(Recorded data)
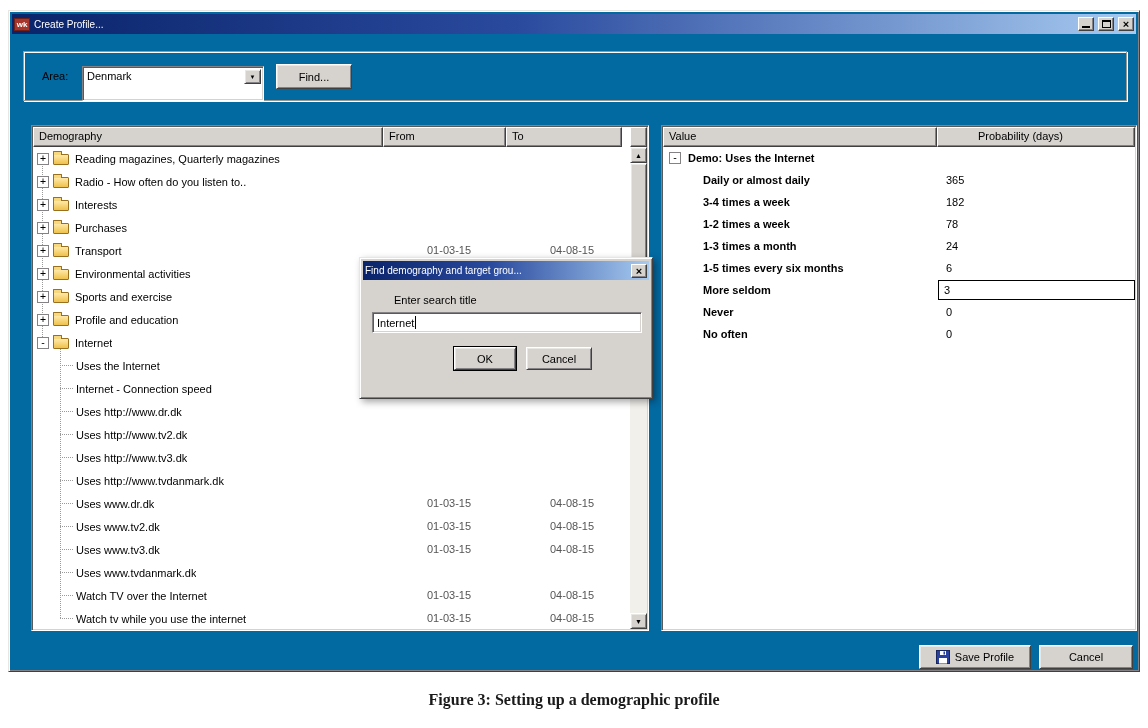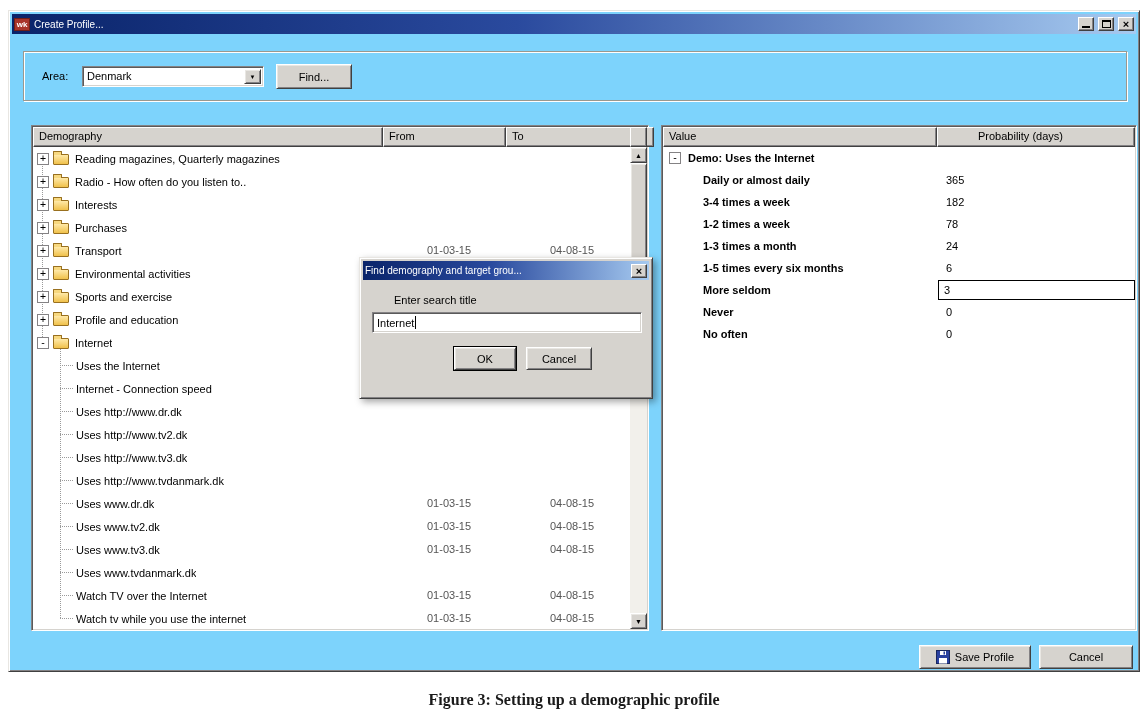--- a/index.html
+++ b/index.html
@@ -11,7 +11,7 @@
   .sunken{background:#ffffff;border:1px solid;border-color:#848284 #ffffff #ffffff #848284;box-shadow:inset 1px 1px 0 #5a5a5a, inset -1px -1px 0 #d6d3ce;}
 
   
-  .window{position:absolute;left:8px;top:10px;width:1132px;height:662px;background:#7dd3fc;border:1px solid;border-color:#e8e6e2 #404040 #404040 #e8e6e2;box-shadow:inset 1px 1px 0 #ffffff, inset -1px -1px 0 #848284;}
+  .window{position:absolute;left:8px;top:10px;width:1132px;height:662px;background:#0369a1;border:1px solid;border-color:#e8e6e2 #404040 #404040 #e8e6e2;box-shadow:inset 1px 1px 0 #ffffff, inset -1px -1px 0 #848284;}
   .titlebar{position:absolute;left:3px;top:3px;right:3px;height:20px;background:linear-gradient(90deg,#0a246a 0%,#2a4a9e 45%,#a6caf0 100%);display:flex;align-items:center;padding:0 2px;gap:4px;}
   .app-icon{width:16px;height:13px;background:#a8352b;border:1px solid #6d1f18;color:#fff;font-size:8px;font-weight:bold;line-height:11px;text-align:center;flex:0 0 auto;}
   .title-text{color:#fff;font-weight:normal;font-size:10px;flex:1;white-space:nowrap;overflow:hidden;}

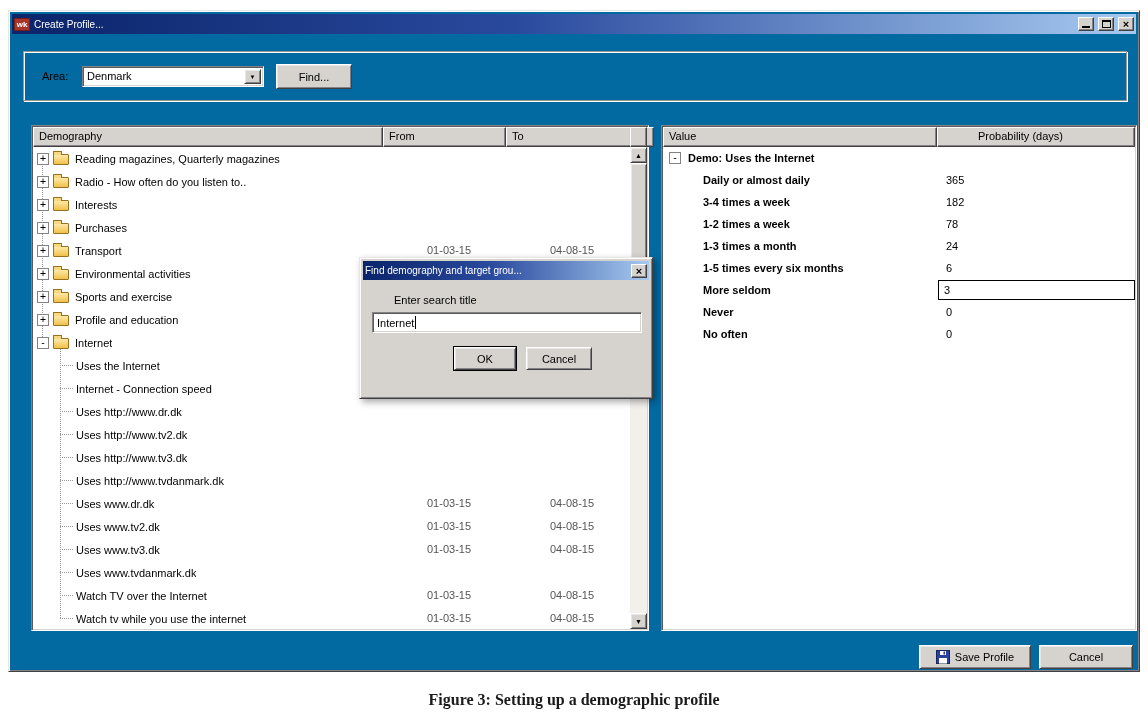--- a/index.html
+++ b/index.html
@@ -23,7 +23,7 @@
   
   .area-frame{position:absolute;left:14px;top:40px;width:1104px;height:50px;border:1px solid #9a988f;box-shadow:inset 1px 1px 0 #ffffff, 1px 1px 0 #ffffff;}
   .area-label{position:absolute;left:18px;top:18px;font-size:11px;}
-  .combo{position:absolute;left:58px;top:14px;width:182px;height:21px;}
+  .combo{position:absolute;left:58px;top:14px;width:182px;height:35px;}
   .combo-text{position:absolute;left:4px;top:3px;font-size:11px;}
   .combo-btn{position:absolute;right:2px;top:2px;width:17px;height:15px;font-size:6px;display:flex;align-items:center;justify-content:center;}
   .find-btn{position:absolute;left:252px;top:12px;width:76px;height:25px;font-size:11px;display:flex;align-items:center;justify-content:center;}

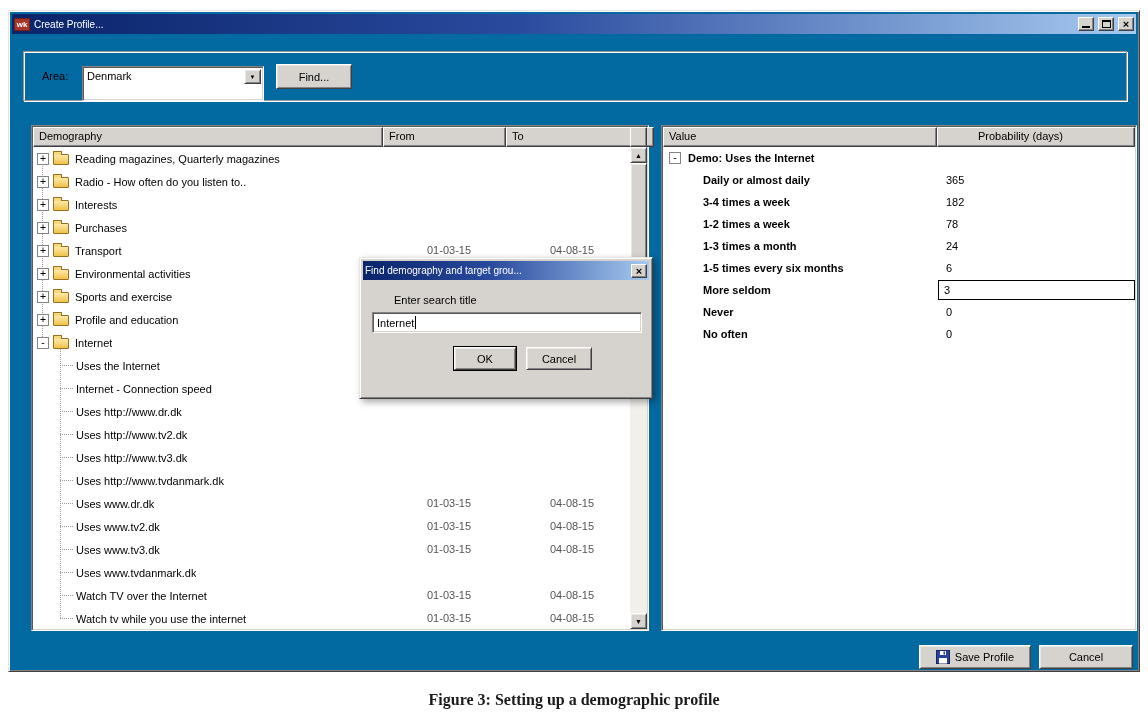--- a/index.html
+++ b/index.html
@@ -117,7 +117,7 @@
   <div class="panel left-panel sunken">
     <div class="col-header" style="left:1px;width:350px;">Demography</div>
     <div class="col-header" style="left:351px;width:123px;">From</div>
-    <div class="col-header" style="left:474px;width:148px;">To</div>
+    <div class="col-header" style="left:474px;width:116px;">To</div>
     <div class="col-header" style="left:598px;right:1px;"></div>
 
     <div class="tree-body">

What this task involves >> Collect from the data above every line that includes "text".

Worked solution >>
   .app-icon{width:16px;height:13px;background:#a8352b;border:1px solid #6d1f18;color:#fff;font-size:8px;font-weight:bold;line-height:11px;text-align:center;flex:0 0 auto;}
   .title-text{color:#fff;font-weight:normal;font-size:10px;flex:1;white-space:nowrap;overflow:hidden;}
   .combo-text{position:absolute;left:4px;top:3px;font-size:11px;}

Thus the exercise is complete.